A moto, en voiture, à pieds ou en avion, Bebel ne fait que suivre une ligne droite où même lorsqu'il les perd de vue, ceux qu'il recherche se retrouveront forcément tôt ou tard dans son champ de vision. Cela souligne la détermination de notre héros et inscrit une fois de plus le film dans cette facette bd où l'on est destiné à se retrouver quelques cases plus tard.

Un univers de tous les possibles où le réalisateur ose les transitions les plus incohérentes (la séquences des lianes à la fin) et les faux-raccords en pagailles sans que cela ne gêne tant l'on sent que c'est l'énergie et le mouvement qui compte (ces expérimentations évoquant justement la Nouvelle Vague).
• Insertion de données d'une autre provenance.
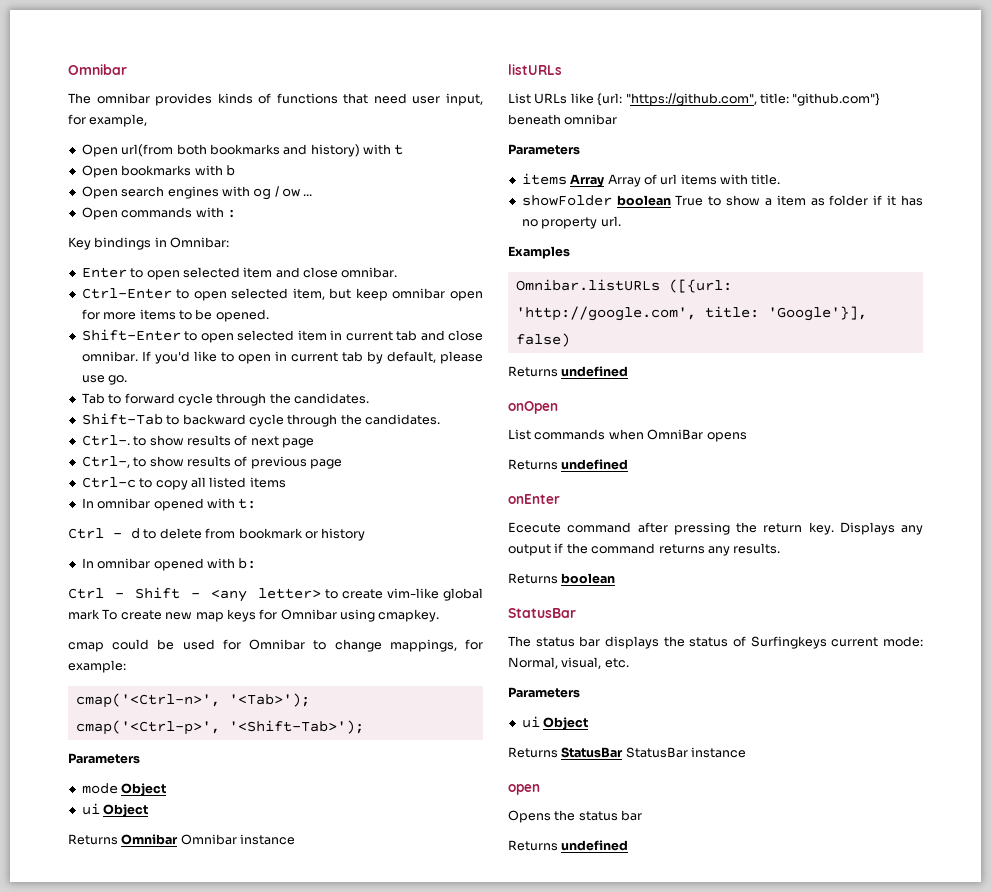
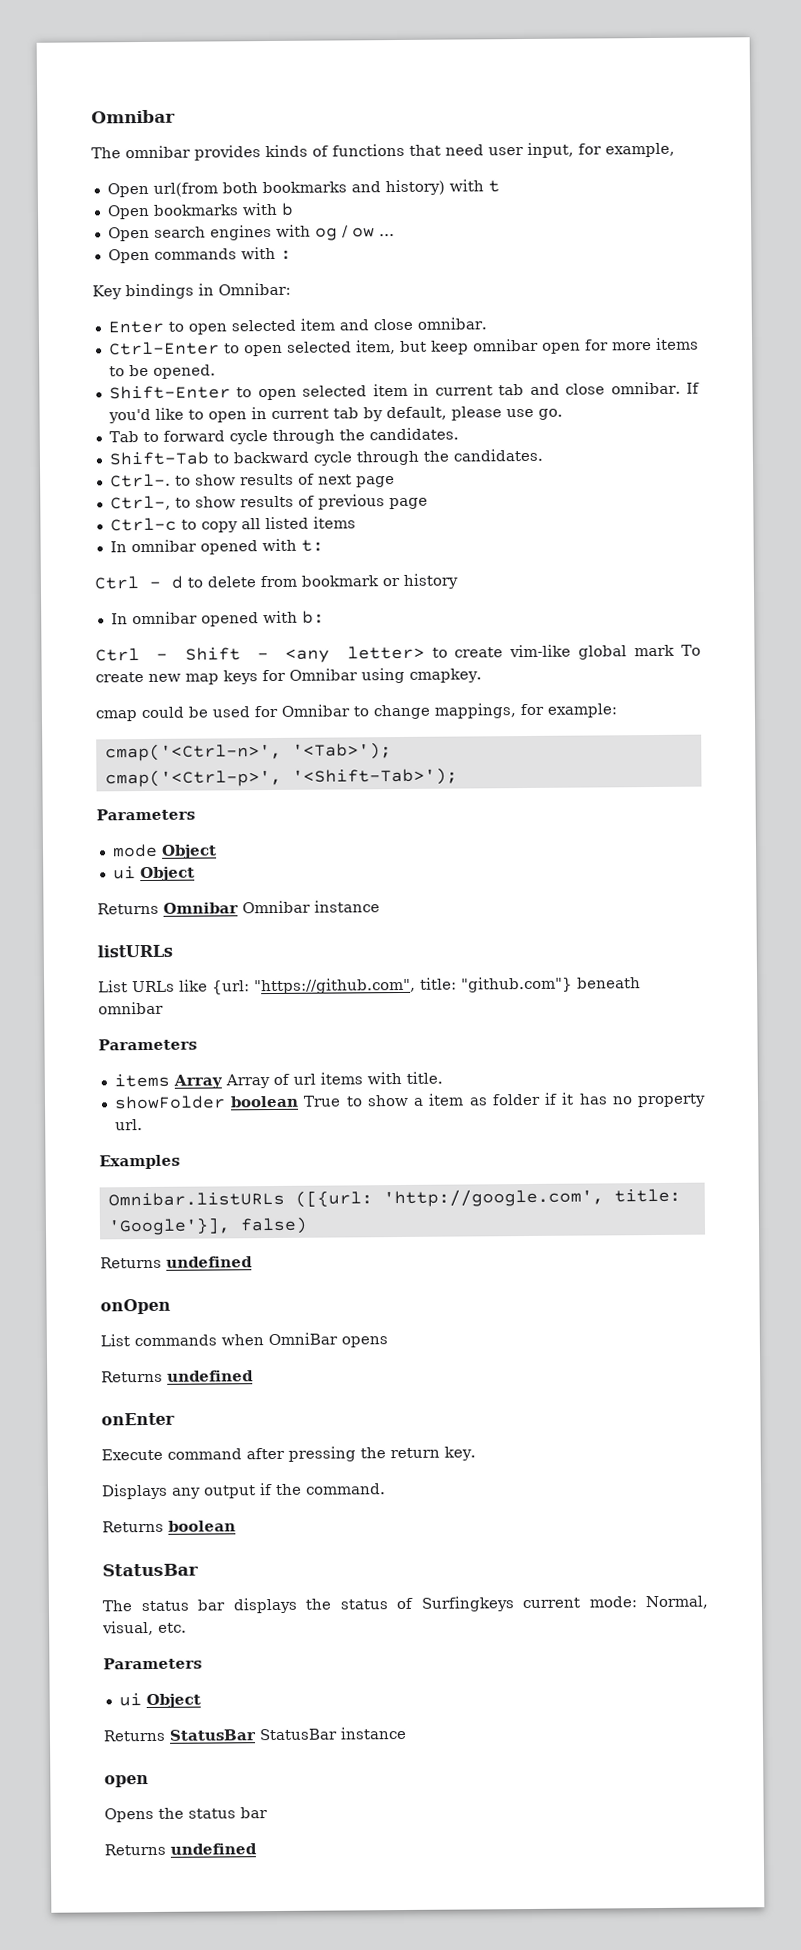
[508,522,561,533] Ececute -> [101,1448,163,1461] Execute
(834, 528) none -> (476, 1453) //
[591,543,781,556] command returns any results. -> [305,1483,386,1495] command.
Comme toujours, ce côté foutraque alterne avec la vraie élégance et recherche formelle dont est capable De Broca avec ces compostions de plan splendides des décors où déambule notre couple et la photo ensoleillée de Edmond Séchan.

Le dépaysement est total et le bonheur constant tout au long du de cet Homme de Rio qui inspirera tant Spielberg pour Les Aventuriers de l'Arche Perdue et que De Broca conclut sur une note sobre et amusée idéale sur les notes enfin apaisées de George Delerue qui peut laisser s'exprimer sa mélancolie.